Era un animal hermoso. A veces, el largo viaje por mar a través del Mare Nostrum, por no hablar del estrés de la cautividad, provocaba que los felinos del circo tuvieran un aspecto horrible. Este ejemplar estaba muy sano y en perfectas condiciones. Tenía un pelaje moteado muy tupido y el tono muscular gozaba de su mejor momento. Era ágil, robusto y poderoso. Cuando Famia y yo llegamos al exterior de la Saepta, la fiera estaba tumbada e inmóvil. Levantó la cabeza y observó a la gente como si fueran potenciales presas en la sabana. No se le escapaba un solo movimiento, un solo respiro.

Lo más seguro era dejar a la fiera en paz, a la vista de todos. El recinto de la Saepta Julia sólo tenía dos plantas de altura.

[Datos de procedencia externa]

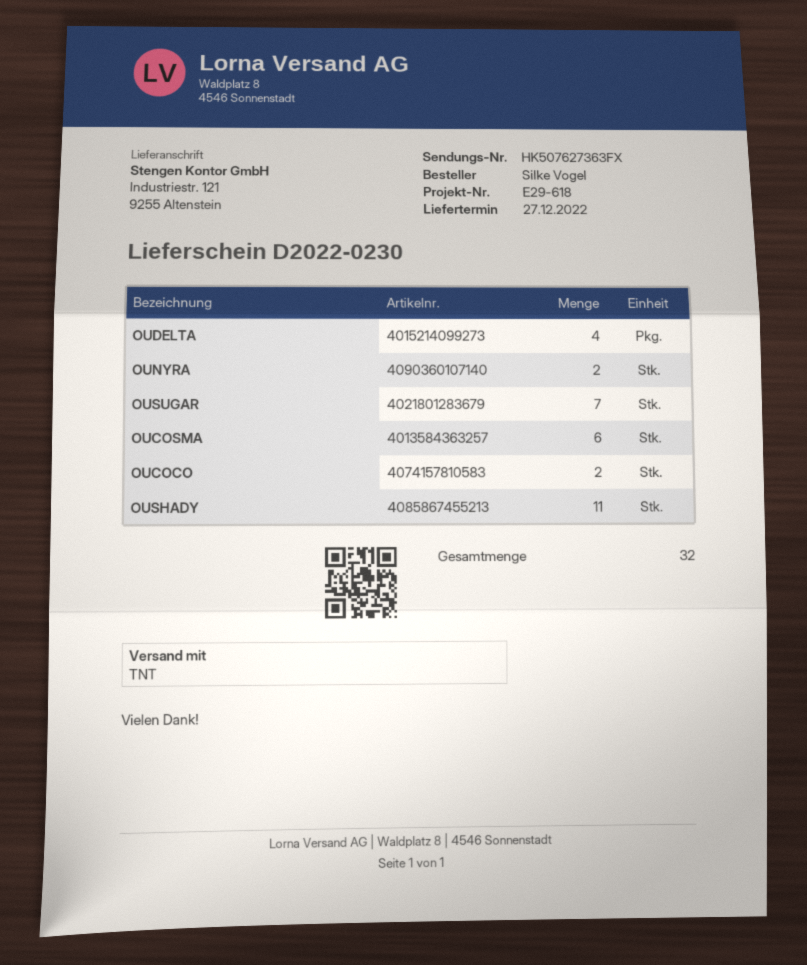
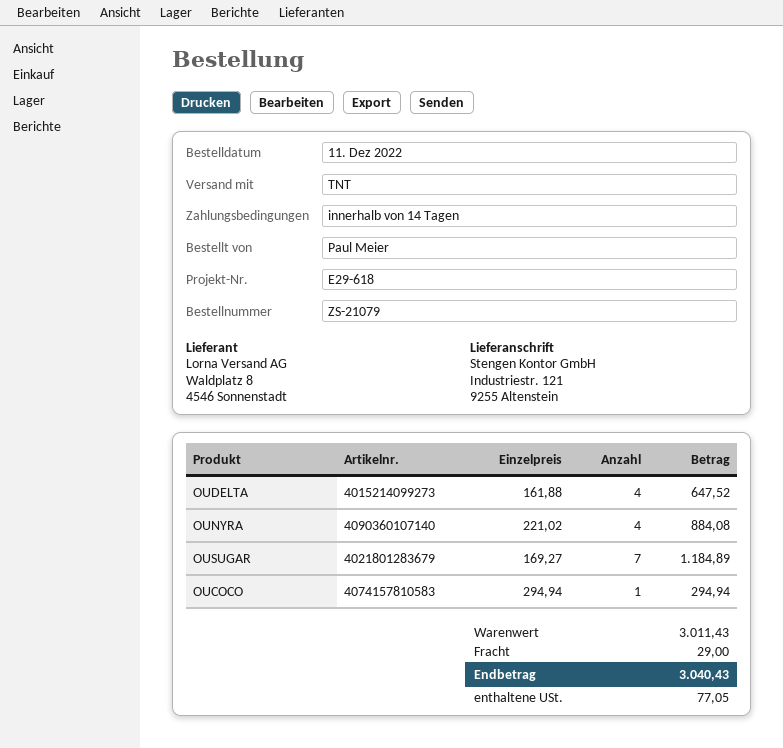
ordered by: Silke Vogel -> Paul Meier
OUNYRA: 2 -> 4
OUCOSMA: 6 -> none
OUCOCO: 2 -> 1
OUSHADY: 11 -> none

No importaba cómo había subido, el animal podía volver a bajar y escapar con facilidad. Todo el mundo debería mantenerse a distancia, en silencio, hasta que acudiera algún entendido, algún bestiario con el equipo adecuado.

En su lugar, se hizo cargo del asunto el cuerpo de vigiles, en vez de estar limpiando las calles y contener a la gente, pero en cambio se comportaban como un grupo de muchachos que hubieran encontrado una serpiente enroscada bajo un pórtico y se preguntaran qué podían hacer con ella. Ante mi mirada horrorizada, acercaron su máquina sifón y se dispusieron a administrar una ducha fría al leopardo para asustarlo y hacerle bajar. Aquellos idiotas pertenecían a la Séptima Cohorte, cuya misión era patrullar el Trastévere, siempre abarrotado de extranjeros y gente de paso. Lo único que sabían hacer era dar palizas a los emigrantes asustados, muchos de los cuales ni siquiera sabían latín, y que salían corriendo en lugar de quedarse a hablar de la vida y del destino con los vigiles. La Séptima no había aprendido nunca a pensar.

El centurión que iba al mando era un patán ridículo incapaz de entender que, si el animal se veía obligado a saltar al suelo, todos correrían a la desvandada y estarían en grave peligro. El leopardo podía ponerse furioso. Peor aún, podía estar perdido algunos días entre los grandes templos, los teatros y los pórticos artísticos del Campo de Marte. La zona estaba demasiado poblada como para darle caza y, al mismo tiempo, era demasiado abierta como para tener muchas esperanzas de arrinconarla. Había gente por todas partes; muchos ni siquiera sabían en el incidente que se habían metido.

Sin tiempo para discutir aquellas ideas razonables, los desgreñados miembros de la Séptima empezaron a entretenerse con su juguete.

—Estúpidos gilipollas —masculló Famia.

La máquina antiincendios era un enorme tanque de agua transportada en un carro. Disponía de dos pistones cilíndricos que funcionaban mediante un brazo móvil. Cuando los vigiles accionaban el brazo —algo que hacían con energía cuando los observaba la multitud— los pistones hacían subir un chorro de agua que salía expedido por una boquilla central, la cual estaba dotada de una articulación flexible que la hacía girar hasta trescientos sesenta grados.

Con más gracia de la que aplicaban a los incendios de viviendas o de graneros, la Séptima proyectó el chorro de agua directamente hacia la fiera. Ésta cayó de costado, derribada más por la sorpresa que por el chorro. Irritado, el animal empezó a resbalar, pero se recuperó y pugnó por agarrarse a las tejas con las zarpas bien abiertas. La Séptima siguió sus movimientos con el fino arco del chorro de agua.

—¡Yo me largo de aquí! —murmuró Famia. Gran parte de los presentes se acobardaron también y se dispersaron en diversas direcciones. Encima de nosotros, el temible leopardo intentaba avanzar por el caballete del tejado. Los vigiles dirigieron el chorro hacia allí para interceptar su avance. La fiera decidió escapar hacia abajo y descendió un par de pasos por las tejas, con cautela, por el lado del tejado que daba a la calle en lugar de hacerlo por el que caía al recinto interior de la Saepta. La Séptima tardó unos segundos en ajustar el chorro a la nueva dirección; cuando por fin acertaron de nuevo en su lomo, el animal se decidió a saltar.

El resto de la gente que allí quedaba, se dispersó. Yo también debería haber escapado pero, en lugar de hacerlo, agarré un taburete abandonado en la calle por una florista, saqué el puñal de la bota y avancé hacia el lugar donde se disponía a saltar la fiera. Se proponía alcanzar la calleja que llevaba al Panteón de Agripa.